* _Problem requirements_
Report each line of the data below in which "position" appears.

########

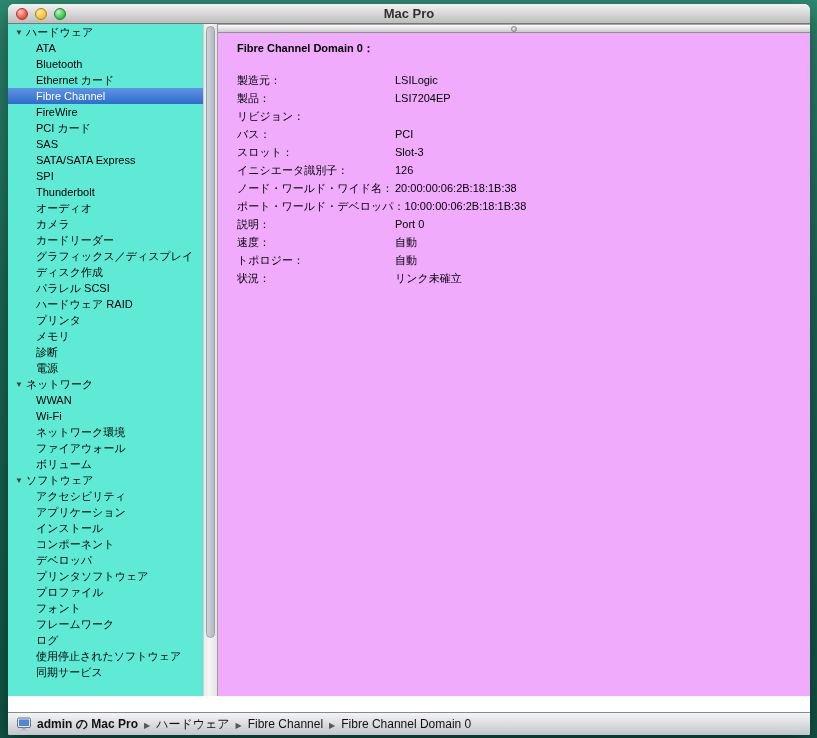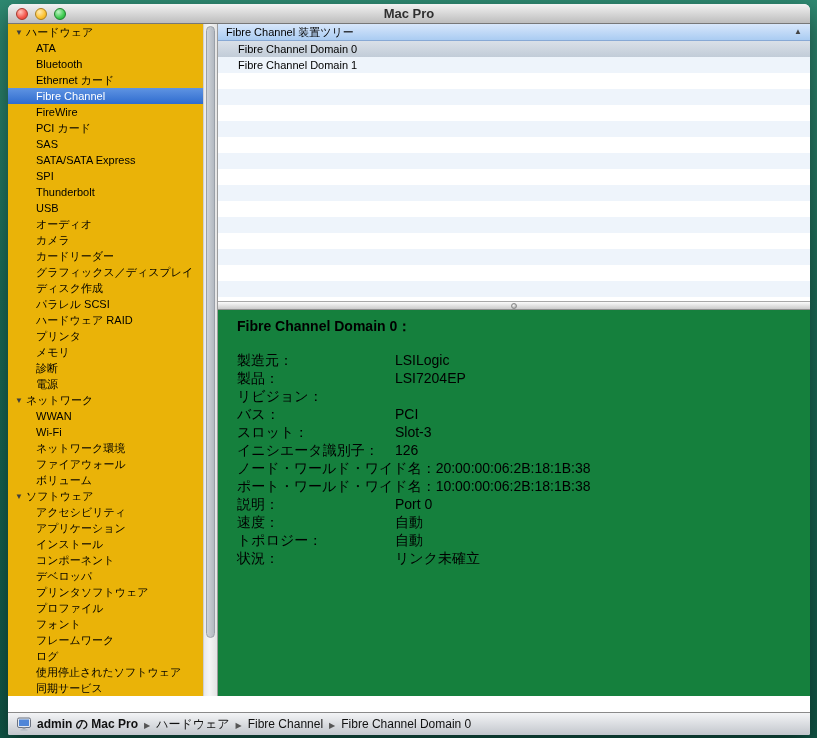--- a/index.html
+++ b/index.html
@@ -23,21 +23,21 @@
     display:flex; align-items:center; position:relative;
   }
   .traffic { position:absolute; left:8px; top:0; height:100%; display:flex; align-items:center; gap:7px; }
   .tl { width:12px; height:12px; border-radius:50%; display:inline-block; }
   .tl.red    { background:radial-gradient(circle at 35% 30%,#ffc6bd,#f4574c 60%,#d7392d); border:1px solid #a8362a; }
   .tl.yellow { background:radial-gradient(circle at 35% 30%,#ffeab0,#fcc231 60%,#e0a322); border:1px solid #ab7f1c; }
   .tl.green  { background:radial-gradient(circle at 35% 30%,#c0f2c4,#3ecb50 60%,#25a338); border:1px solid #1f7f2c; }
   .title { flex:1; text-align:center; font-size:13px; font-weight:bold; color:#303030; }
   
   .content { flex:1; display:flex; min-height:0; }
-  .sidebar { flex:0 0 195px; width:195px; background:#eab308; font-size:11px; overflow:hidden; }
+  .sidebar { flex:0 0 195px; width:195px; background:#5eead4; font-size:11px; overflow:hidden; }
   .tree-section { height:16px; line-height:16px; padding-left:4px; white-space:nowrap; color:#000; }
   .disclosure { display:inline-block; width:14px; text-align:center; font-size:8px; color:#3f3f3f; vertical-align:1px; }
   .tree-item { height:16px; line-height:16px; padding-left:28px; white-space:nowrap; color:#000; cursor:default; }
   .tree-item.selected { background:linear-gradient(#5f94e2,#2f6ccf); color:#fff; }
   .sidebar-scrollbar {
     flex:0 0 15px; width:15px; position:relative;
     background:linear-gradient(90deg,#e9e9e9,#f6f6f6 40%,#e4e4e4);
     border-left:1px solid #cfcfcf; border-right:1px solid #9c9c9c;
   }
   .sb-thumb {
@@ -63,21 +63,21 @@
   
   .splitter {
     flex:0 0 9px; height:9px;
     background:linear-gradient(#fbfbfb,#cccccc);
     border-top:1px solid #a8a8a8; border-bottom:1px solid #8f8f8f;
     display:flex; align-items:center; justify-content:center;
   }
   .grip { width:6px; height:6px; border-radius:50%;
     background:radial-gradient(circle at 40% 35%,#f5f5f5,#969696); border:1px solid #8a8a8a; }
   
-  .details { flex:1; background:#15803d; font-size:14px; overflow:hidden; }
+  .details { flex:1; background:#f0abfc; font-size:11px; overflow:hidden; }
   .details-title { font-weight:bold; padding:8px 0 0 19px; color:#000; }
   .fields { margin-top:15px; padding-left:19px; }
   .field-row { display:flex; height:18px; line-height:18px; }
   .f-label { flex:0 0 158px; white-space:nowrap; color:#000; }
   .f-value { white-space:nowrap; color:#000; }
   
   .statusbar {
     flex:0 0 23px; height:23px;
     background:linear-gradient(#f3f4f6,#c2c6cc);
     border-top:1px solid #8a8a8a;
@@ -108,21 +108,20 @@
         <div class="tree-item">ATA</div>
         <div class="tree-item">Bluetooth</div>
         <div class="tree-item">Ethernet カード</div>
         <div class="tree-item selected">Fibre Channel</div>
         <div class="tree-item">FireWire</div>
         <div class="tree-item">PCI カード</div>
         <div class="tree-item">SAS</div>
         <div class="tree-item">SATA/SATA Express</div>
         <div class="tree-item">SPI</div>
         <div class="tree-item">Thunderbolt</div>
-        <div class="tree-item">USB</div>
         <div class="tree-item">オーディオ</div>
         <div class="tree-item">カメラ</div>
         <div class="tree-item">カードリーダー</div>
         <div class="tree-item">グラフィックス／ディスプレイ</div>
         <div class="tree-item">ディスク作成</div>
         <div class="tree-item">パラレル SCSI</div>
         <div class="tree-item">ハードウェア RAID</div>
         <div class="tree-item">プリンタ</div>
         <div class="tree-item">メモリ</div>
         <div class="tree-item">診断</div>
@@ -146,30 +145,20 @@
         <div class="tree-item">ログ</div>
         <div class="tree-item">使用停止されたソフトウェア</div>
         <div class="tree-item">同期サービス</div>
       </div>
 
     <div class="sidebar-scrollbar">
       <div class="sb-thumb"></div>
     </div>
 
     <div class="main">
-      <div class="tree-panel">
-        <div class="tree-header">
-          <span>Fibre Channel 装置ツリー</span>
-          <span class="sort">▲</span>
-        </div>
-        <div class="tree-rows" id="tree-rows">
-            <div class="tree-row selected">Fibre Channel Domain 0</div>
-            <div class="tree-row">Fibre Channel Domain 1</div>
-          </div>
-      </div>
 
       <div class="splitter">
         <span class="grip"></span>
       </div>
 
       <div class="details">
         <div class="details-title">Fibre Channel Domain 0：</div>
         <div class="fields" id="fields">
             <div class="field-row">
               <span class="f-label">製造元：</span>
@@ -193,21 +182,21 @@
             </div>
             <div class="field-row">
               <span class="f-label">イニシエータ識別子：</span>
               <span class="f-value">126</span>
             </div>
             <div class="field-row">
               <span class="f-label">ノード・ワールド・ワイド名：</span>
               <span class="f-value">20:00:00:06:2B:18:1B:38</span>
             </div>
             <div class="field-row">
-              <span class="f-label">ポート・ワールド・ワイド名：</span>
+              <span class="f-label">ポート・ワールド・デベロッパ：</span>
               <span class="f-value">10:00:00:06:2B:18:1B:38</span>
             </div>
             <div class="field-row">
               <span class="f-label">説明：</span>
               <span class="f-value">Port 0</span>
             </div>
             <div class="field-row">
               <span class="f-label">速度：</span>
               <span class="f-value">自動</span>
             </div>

########

* _Written answer_
     display:flex; align-items:center; position:relative;
   .traffic { position:absolute; left:8px; top:0; height:100%; display:flex; align-items:center; gap:7px; }
     flex:0 0 15px; width:15px; position:relative;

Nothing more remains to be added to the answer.